Goal of the exercise | What's wanted is a faithful retyping of every entry, pictures excluded.

::::

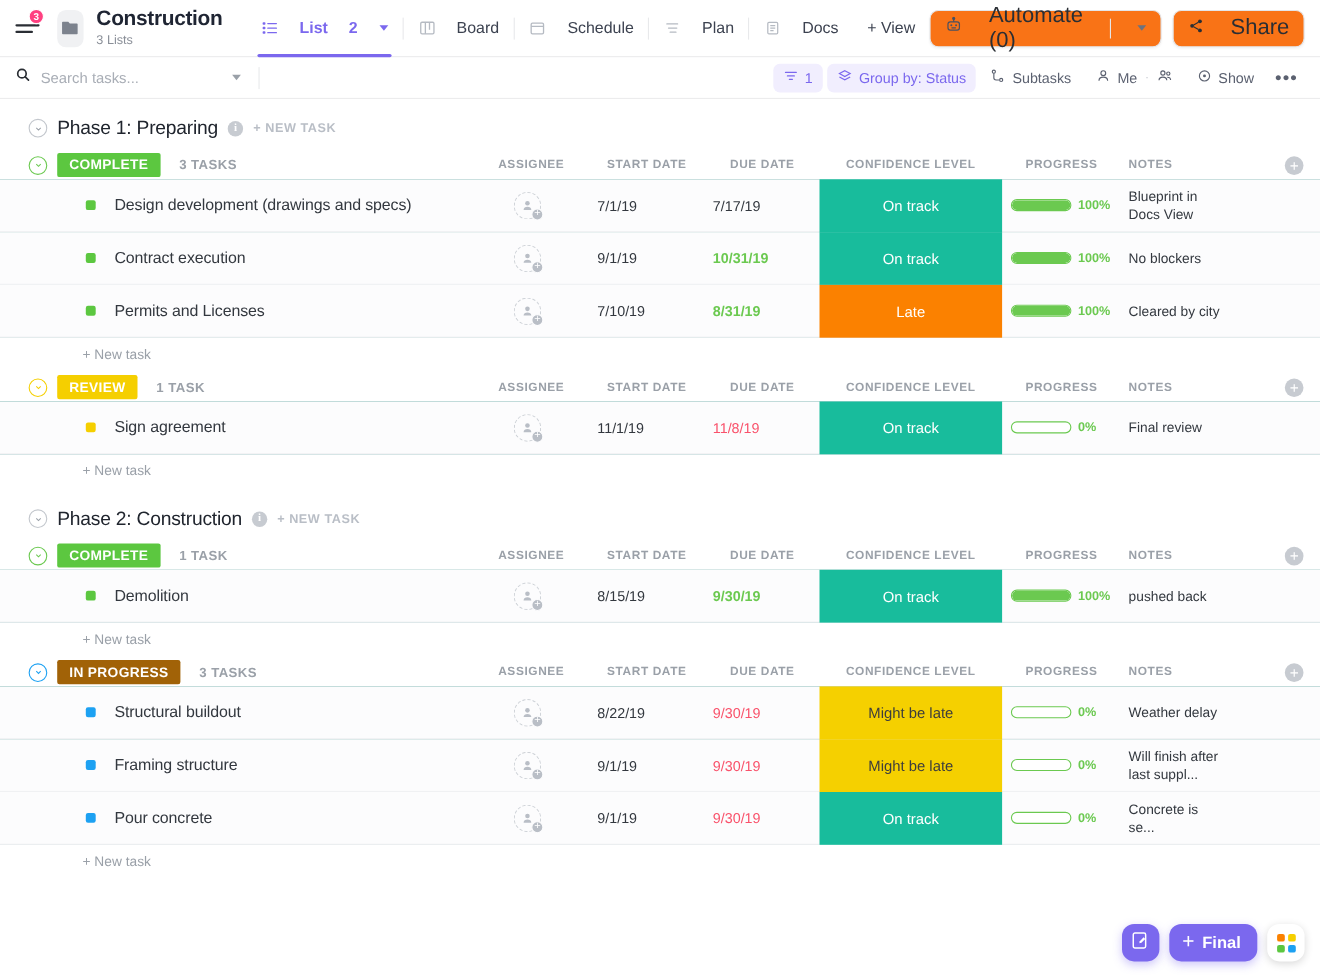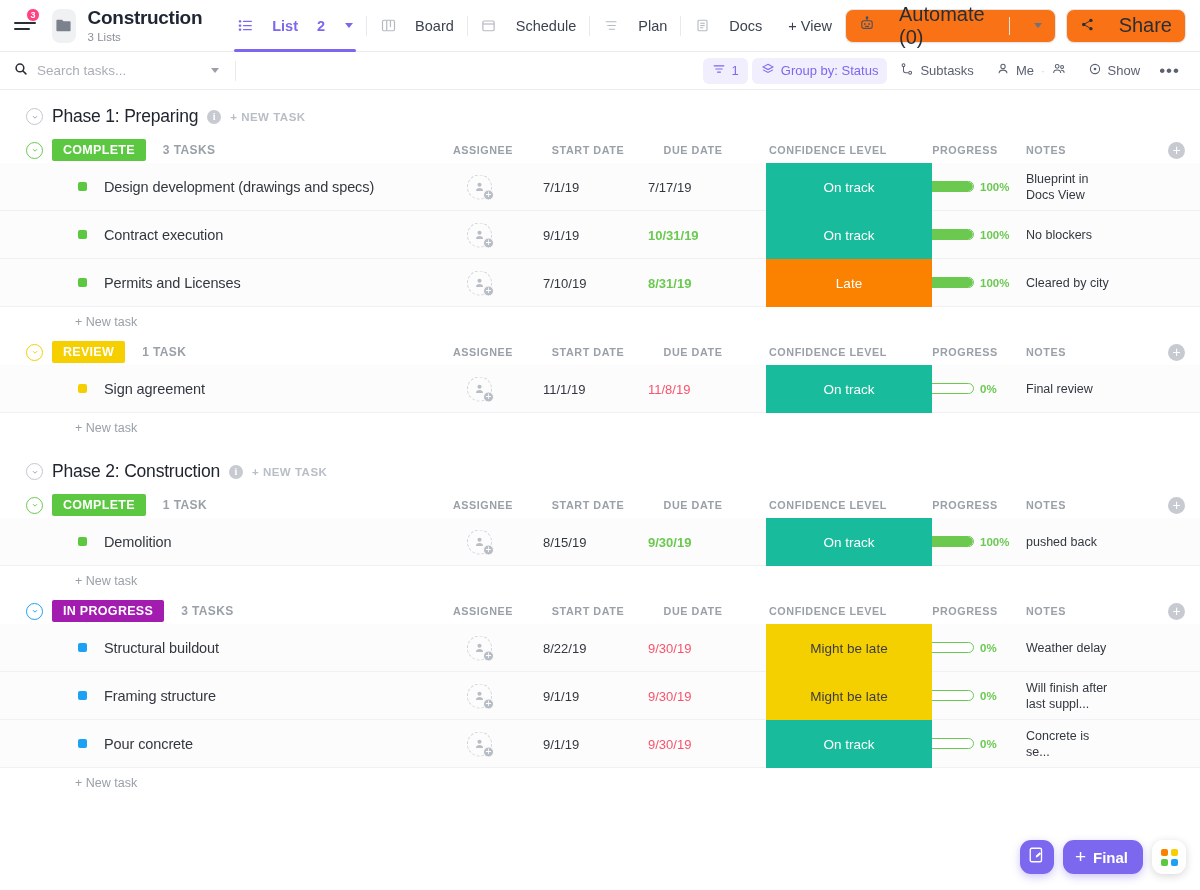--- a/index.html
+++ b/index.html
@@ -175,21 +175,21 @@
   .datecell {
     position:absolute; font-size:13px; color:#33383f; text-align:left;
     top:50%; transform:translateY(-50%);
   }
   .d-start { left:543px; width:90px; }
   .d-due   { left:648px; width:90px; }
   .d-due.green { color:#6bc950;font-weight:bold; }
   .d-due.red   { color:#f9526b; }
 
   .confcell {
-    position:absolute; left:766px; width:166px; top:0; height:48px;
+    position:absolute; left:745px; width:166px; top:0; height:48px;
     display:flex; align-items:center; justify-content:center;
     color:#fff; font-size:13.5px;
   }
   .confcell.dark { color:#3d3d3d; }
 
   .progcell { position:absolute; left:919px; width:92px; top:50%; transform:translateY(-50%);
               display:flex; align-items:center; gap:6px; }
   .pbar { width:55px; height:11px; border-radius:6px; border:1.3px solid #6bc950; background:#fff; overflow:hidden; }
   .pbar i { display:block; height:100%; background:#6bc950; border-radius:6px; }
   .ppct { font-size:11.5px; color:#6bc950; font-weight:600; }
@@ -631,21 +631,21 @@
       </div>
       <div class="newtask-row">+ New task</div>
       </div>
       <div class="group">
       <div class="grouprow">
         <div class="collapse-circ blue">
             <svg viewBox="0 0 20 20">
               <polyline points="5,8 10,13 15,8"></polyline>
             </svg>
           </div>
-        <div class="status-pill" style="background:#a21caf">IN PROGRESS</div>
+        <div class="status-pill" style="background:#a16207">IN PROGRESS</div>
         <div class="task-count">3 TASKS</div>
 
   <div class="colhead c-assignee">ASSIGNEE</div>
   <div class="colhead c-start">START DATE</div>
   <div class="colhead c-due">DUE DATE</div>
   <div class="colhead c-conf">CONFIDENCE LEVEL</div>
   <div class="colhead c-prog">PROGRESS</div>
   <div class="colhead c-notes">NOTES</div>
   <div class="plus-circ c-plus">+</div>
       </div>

::::

Expected answer |
--- a/index.html
+++ b/index.html
@@ -175,21 +175,21 @@
   .datecell {
     position:absolute; font-size:13px; color:#33383f; text-align:left;
     top:50%; transform:translateY(-50%);
   }
   .d-start { left:543px; width:90px; }
   .d-due   { left:648px; width:90px; }
   .d-due.green { color:#6bc950;font-weight:bold; }
   .d-due.red   { color:#f9526b; }
 
   .confcell {
-    position:absolute; left:766px; width:166px; top:0; height:48px;
+    position:absolute; left:745px; width:166px; top:0; height:48px;
     display:flex; align-items:center; justify-content:center;
     color:#fff; font-size:13.5px;
   }
   .confcell.dark { color:#3d3d3d; }
 
   .progcell { position:absolute; left:919px; width:92px; top:50%; transform:translateY(-50%);
               display:flex; align-items:center; gap:6px; }
   .pbar { width:55px; height:11px; border-radius:6px; border:1.3px solid #6bc950; background:#fff; overflow:hidden; }
   .pbar i { display:block; height:100%; background:#6bc950; border-radius:6px; }
   .ppct { font-size:11.5px; color:#6bc950; font-weight:600; }
@@ -631,21 +631,21 @@
       </div>
       <div class="newtask-row">+ New task</div>
       </div>
       <div class="group">
       <div class="grouprow">
         <div class="collapse-circ blue">
             <svg viewBox="0 0 20 20">
               <polyline points="5,8 10,13 15,8"></polyline>
             </svg>
           </div>
-        <div class="status-pill" style="background:#a21caf">IN PROGRESS</div>
+        <div class="status-pill" style="background:#a16207">IN PROGRESS</div>
         <div class="task-count">3 TASKS</div>
 
   <div class="colhead c-assignee">ASSIGNEE</div>
   <div class="colhead c-start">START DATE</div>
   <div class="colhead c-due">DUE DATE</div>
   <div class="colhead c-conf">CONFIDENCE LEVEL</div>
   <div class="colhead c-prog">PROGRESS</div>
   <div class="colhead c-notes">NOTES</div>
   <div class="plus-circ c-plus">+</div>
       </div>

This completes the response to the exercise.